As long as women at all levels continue to express their dissatisfaction with the conditions in their work, the issue of what South African companies should do to be more attractive to women will have to be addressed.
One of the most important reasons is that it makes economic sense. Research has shown that companies with more women on their boards consistently outperform those with fewer women.
The return in sales was higher by 42%, return on invested capital higher by 66% and return on equity higher by 53%, according to nonprofit organisation Catalyst's report titled The Bottom Line: Corporate Performance and Women's Performance on Boards .
This study was carried out in Europe and the situation would not be vastly different in South Africa.
The world's future competitive advantage lies with women. This is because key leadership behaviours such as participative decision-making, role-modelling and the development of people come naturally to women .
In South Africa today, women comprise about 45% of the workforce and a lot has been done to create equal opportunities. But there is still a lot to be done to make the work environment more women-friendly, particularly at managerial and executive levels.
In the executive search division at Mindcor, we meet women at these levels and come across anecdotal evidence that many are frustrated because of a lack of women-friendly policies and the absence of recognition of the challenges that are particular to women.

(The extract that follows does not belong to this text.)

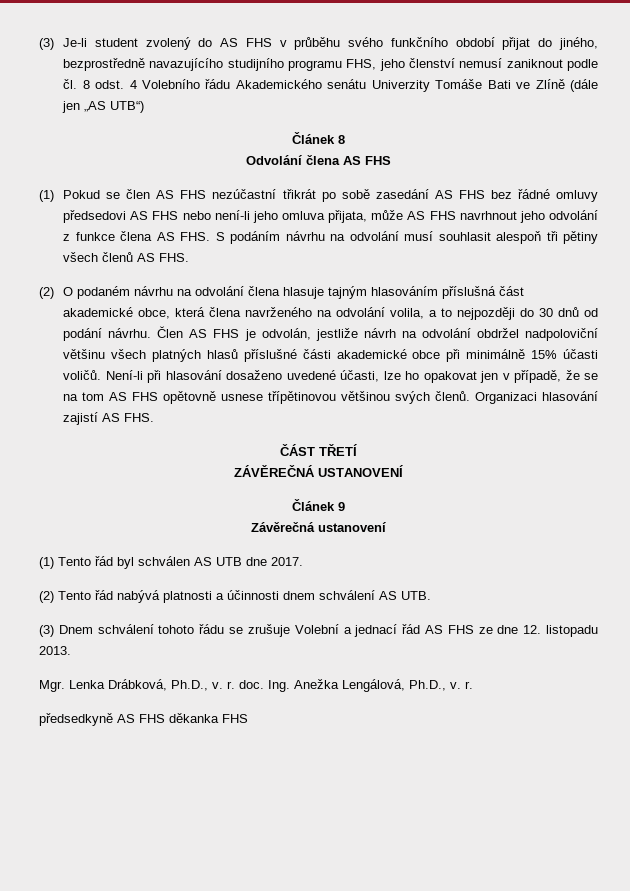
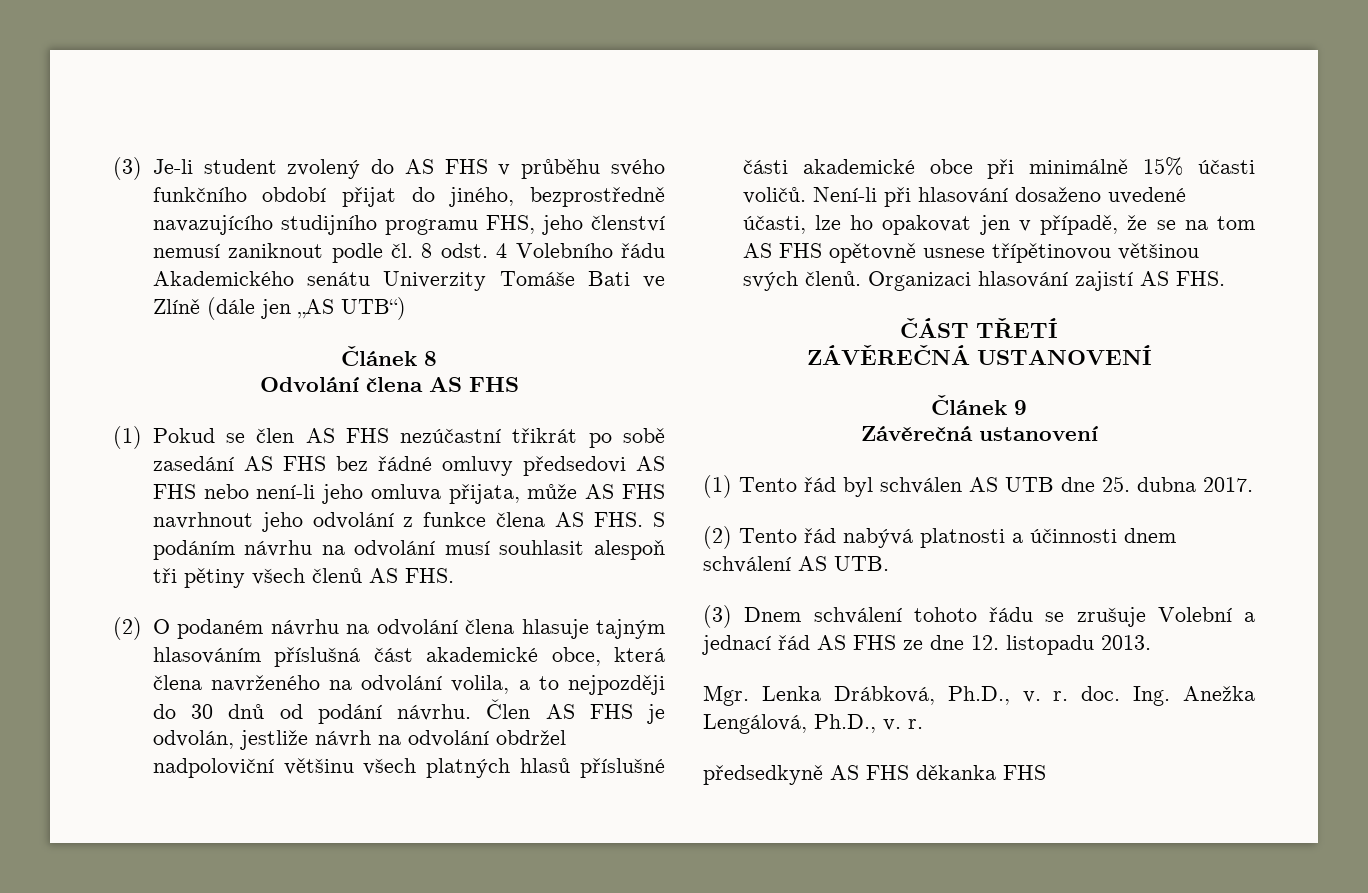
- (1) Tento řád byl schválen AS UTB dne 2017.
+ (1) Tento řád byl schválen AS UTB dne 25. dubna 2017.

This is one of the reasons why there are few women in top leadership positions.
In many cases, the women describe having to put up with sexism and working twice as hard to prove themselves.
In many instances, women choose to give up and either settle for middle-management positions, or leave to start their own small businesses. Capable women are lost to corporate South Africa.

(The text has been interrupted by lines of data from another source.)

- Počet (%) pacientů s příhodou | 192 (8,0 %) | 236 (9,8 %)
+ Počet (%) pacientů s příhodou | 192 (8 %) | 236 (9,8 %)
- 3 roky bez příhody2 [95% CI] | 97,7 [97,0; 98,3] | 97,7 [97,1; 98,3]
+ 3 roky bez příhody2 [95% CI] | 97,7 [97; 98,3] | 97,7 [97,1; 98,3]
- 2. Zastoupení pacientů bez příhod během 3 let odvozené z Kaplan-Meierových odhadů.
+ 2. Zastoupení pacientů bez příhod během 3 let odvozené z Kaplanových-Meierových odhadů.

This is not a uniquely South African problem, as shown by the statistics. Of 195 countries, only 17 have female leaders. In the Fortune 500 companies in the US, only 5% of the top positions are held by women. Globally, only 20% of parliamentary seats are held by women.
What should South African companies do to make themselves more attractive to women?

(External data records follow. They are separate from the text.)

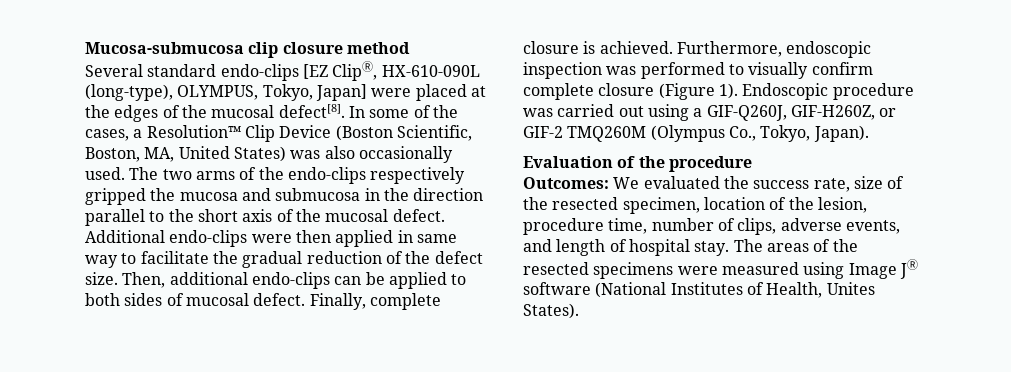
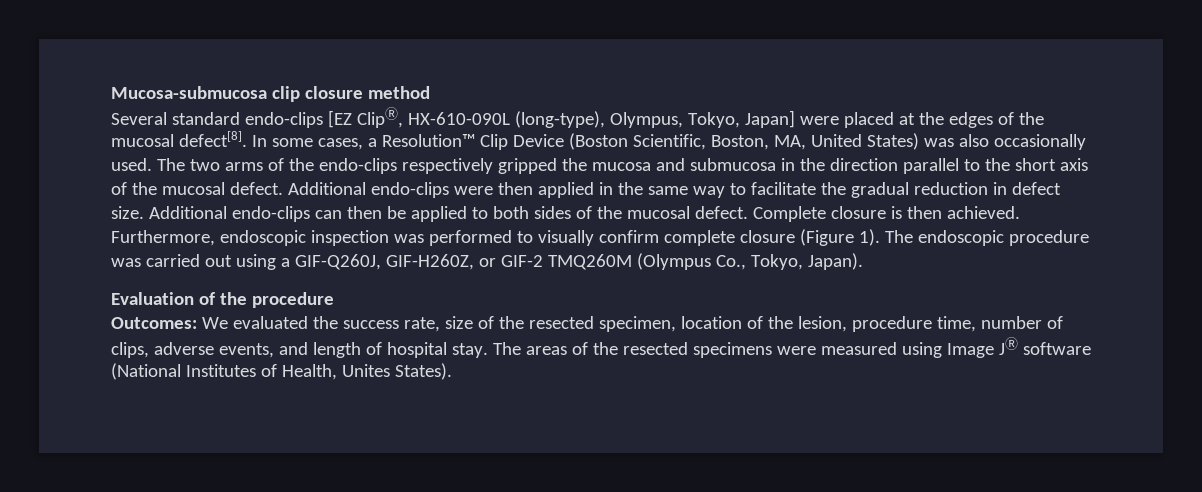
- Several standard endo-clips [EZ ClipⓇ, HX-610-090L (long-type), OLYMPUS, Tokyo, Japan] were placed at the edges of the mucosal defect[8].
+ Several standard endo-clips [EZ ClipⓇ, HX-610-090L (long-type), Olympus, Tokyo, Japan] were placed at the edges of the mucosal defect[8].
- In some of the cases, a Resolution™ Clip Device (Boston Scientific, Boston, MA, United States) was also occasionally used.
+ In some cases, a Resolution™ Clip Device (Boston Scientific, Boston, MA, United States) was also occasionally used.
- Additional endo-clips were then applied in same way to facilitate the gradual reduction of the defect size. Then, additional endo-clips can be applied to both sides of mucosal defect. Finally, complete closure is achieved.
+ Additional endo-clips were then applied in the same way to facilitate the gradual reduction in defect size. Additional endo-clips can then be applied to both sides of the mucosal defect. Complete closure is then achieved.
- Endoscopic procedure was carried out using a GIF-Q260J, GIF-H260Z, or GIF-2 TMQ260M (Olympus Co., Tokyo, Japan).
+ The endoscopic procedure was carried out using a GIF-Q260J, GIF-H260Z, or GIF-2 TMQ260M (Olympus Co., Tokyo, Japan).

Factors contributing to a women-friendly work environment were identified during a recent executive leadership symposium held by the local branch of the International Women's Forum.
South Africa is still a largely patriarchal society. For example, it is usually the woman who has to take a sick child to the doctor and look after him or her if there is no one else to do it. This can create the impression that the woman is not serious about her career.
Women are not only judged on how good they are at their jobs, but also on their capability as mothers, wives and housekeepers. Women therefore appreciate companies that enable them to strike a balance between work and home life and are supportive of working mothers.
In this regard, companies that offer such things as maternity benefits, childcare facilities and flexible working hours are particularly attractive to women. Work-life balance is also important and they would equally appreciate the flexibility to be able to pursue other interests outside of the workplace.
Women also prefer to work for companies where they are given opportunities to develop and offered coaching and mentoring.
The latter is particularly important, because women often feel that they lack guidance in how to successfully navigate the corporate environment.
For example, women often lack confidence in successfully negotiating their employment contracts and conditions of employment.
They sometimes also feel out of depth when they are promoted to managerial or executive levels and need coaching and mentoring in their new positions.
A company that has gender diversity and female role models at the executive level makes women aspire to such positions and they tend to stay at such companies.